Like most series, Hill Street Blues had its ups and downs as the years wore on. Generally speaking though, the show remained intellectually challenging throughout its run. Hill Street Blues is one of those shows that changed the face of television. Without it, NYPD Blue, Homicide, Law & Order (created by Dick Wolf, Hill Street Blues staff writer) and more couldn’t have existed.
Hill Street Blues was one of the finest dramas ever to air on television, and it’s a pleasure to finally have the entire series available on DVD.
All seven seasons, 144 episodes in total, arrive in a massive 34-disc boxed set. It appears that these are the uncut, original episodes and not syndication prints. Each season gets its own single-width keepcase which holds the four or five discs that hold the episodes. The seven cases are housed in a sturdy, attractive slipcase.

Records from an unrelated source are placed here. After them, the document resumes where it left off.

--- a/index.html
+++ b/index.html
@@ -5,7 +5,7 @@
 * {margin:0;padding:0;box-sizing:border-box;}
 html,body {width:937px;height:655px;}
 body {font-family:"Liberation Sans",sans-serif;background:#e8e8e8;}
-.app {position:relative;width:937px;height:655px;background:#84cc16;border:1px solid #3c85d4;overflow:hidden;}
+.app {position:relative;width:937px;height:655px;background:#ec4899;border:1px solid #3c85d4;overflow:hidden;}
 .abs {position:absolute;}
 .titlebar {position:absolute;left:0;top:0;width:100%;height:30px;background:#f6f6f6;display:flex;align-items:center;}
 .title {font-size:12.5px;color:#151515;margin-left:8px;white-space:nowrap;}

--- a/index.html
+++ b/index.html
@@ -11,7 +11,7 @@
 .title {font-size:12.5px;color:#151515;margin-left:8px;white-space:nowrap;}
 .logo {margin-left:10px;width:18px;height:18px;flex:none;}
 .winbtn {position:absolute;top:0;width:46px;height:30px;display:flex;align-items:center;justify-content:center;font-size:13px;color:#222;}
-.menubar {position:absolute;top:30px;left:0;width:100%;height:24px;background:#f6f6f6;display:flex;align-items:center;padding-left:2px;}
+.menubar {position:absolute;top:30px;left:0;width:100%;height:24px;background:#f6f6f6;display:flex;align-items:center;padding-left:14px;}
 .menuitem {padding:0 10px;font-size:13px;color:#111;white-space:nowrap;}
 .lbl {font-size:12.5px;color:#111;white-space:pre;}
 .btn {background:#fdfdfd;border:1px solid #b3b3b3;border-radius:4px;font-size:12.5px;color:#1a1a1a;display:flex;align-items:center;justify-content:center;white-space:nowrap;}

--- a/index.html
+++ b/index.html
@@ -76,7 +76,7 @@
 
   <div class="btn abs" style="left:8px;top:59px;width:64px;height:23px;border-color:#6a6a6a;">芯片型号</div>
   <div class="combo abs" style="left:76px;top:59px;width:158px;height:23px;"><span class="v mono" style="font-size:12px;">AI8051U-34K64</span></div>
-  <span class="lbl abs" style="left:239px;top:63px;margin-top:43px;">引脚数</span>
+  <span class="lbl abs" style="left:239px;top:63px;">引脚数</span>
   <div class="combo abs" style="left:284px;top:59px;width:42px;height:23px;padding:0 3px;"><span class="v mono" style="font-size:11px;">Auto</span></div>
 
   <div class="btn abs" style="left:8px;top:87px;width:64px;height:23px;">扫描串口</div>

Framed in the 1.33:1 aspect ratio, the image looks okay, but not great. Things look like what you’d expect from an unrestored 1980’s TV show. Colors are particularly vivid, though fading isn’t a big issue. Night scenes are occasionally on the dark side, but the detail is acceptable. There are no major defects to report.

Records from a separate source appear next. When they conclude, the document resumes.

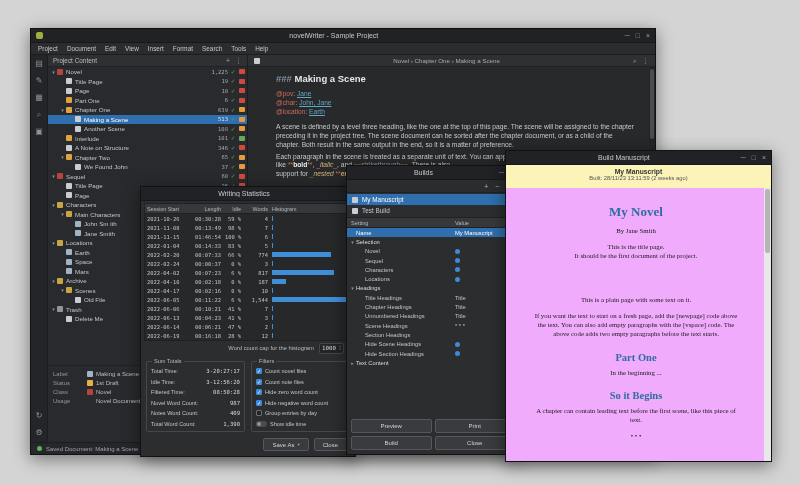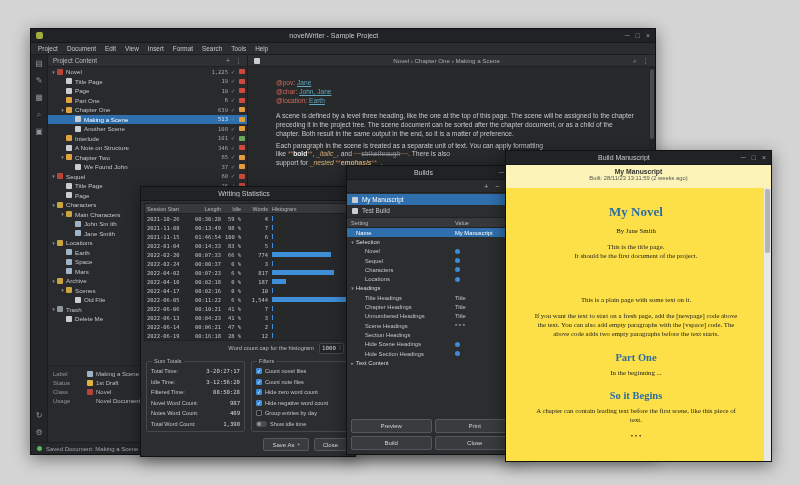--- a/index.html
+++ b/index.html
@@ -458,6 +458,7 @@
         </span>
       </div>
       <div class="edcontent" id="edcontent">
+          <div class="edh3"><span class="h3mark">### </span><span class="h3text">Making a Scene</span></div>
           <div class="edtags">
             <div class="tagline"><span class="tagkey">@pov</span><span class="tagcolon">: </span><span class="tagval">Jane</span></div>
             <div class="tagline"><span class="tagkey">@char</span><span class="tagcolon">: </span><span class="tagval">John, Jane</span></div>

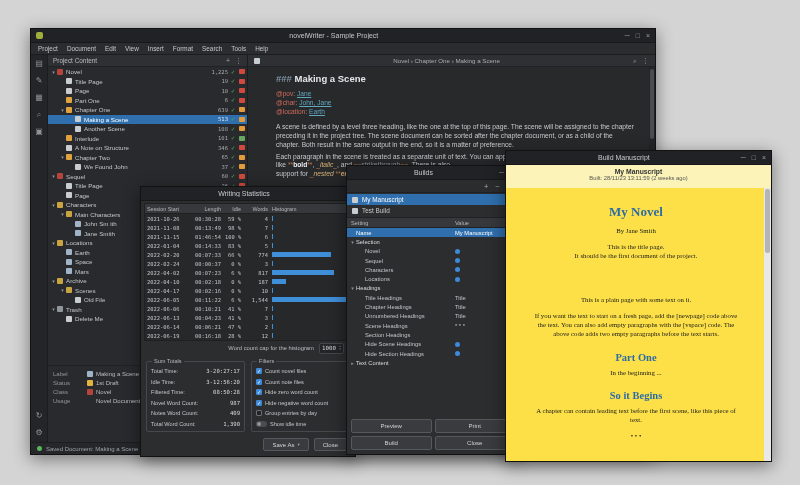--- a/index.html
+++ b/index.html
@@ -126,7 +126,7 @@
 .bmnote{height:24px;background:#fbf3b8;border-bottom:1px solid #d8cd8d;text-align:center;padding-top:3px}
 .nt{font-size:6.8px;font-weight:bold;color:#333}
 .nb{font-size:5.8px;color:#555}
-.bmpagewrap{position:absolute;top:37px;left:0;right:0;bottom:0;background:#fde047;overflow:hidden}
+.bmpagewrap{position:absolute;top:37px;left:0;right:0;bottom:0;background:#f0abfc;overflow:hidden}
 .bmpage{position:absolute;top:0;left:0;right:7px;bottom:0;padding:12px 24px 0 26px;font-family:"Liberation Serif",serif;color:#1c1c1c;overflow:hidden}
 .bmscroll{position:absolute;top:0;right:0;width:7px;bottom:0;background:#e8e8e8}
 .bmscroll .thumb{margin:1px 1px;height:64px;background:#b5b5b5;border-radius:2px}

Presented in the original stereo soundtrack, dialogue is clean and there are no real amomalies. The track doesn’t offer much in the way of separation, but music, dialogue and effects sound find together. While this mix is nothing special, it does the job.
The following extras are included:
- Audio Commentaries: Four in all (the same ones included on the Fox releases), two episodes of season one (The Pilot and I Never Promised You a Rose, Marvin) and a pair of shows from season two (The World According to Freedom and Freedom’s Last Stand).
- The History of Hill Street(1:01:56) A new documentary, it focuses on the work that went into the creation of the show, with creator Steven Bochco providing lots of details. Denis Franz and James B. Sikking discuss the show in its later years.
- Writers on the Hill (20:34) In this new piece, writers Steven Bochco, Jeffrey Lewis, Robert Crais and Alan Rachins duscuss coming up with ideas, and working as a group.
Interviews with the Officers:
- Lt. Howard Hunter (18:48) In this new interview, James B. Sikking discusses his portrayal of EAT leader Lt. Howard Hunter.
- Belker Unleashed (5:59) Conducted in 2005, Bruce Weitz discusses portraying Detective Belker.
- Cowboy on the Hill (6:26) Conducted in 2005, Charles Haid discusses his character Andy Renko.
- Confessions of Captain Freedom (5:51) In this 2005 interview, Dennis Dugan discusses his character ‘Captain Freedom.’
- Roll Call: Looking Back on Hill Street Blues: (51:22) Conducted in 2005, Charles Haid, Ed Marinaro, Bruce Weitz, Barbara Bosson, Veronica Hamel and Joe Spano reunite to discuss the show.
- Gag Reel (0:38) An extra from the Fox Season Two DVD release, a very short, typical gag reel.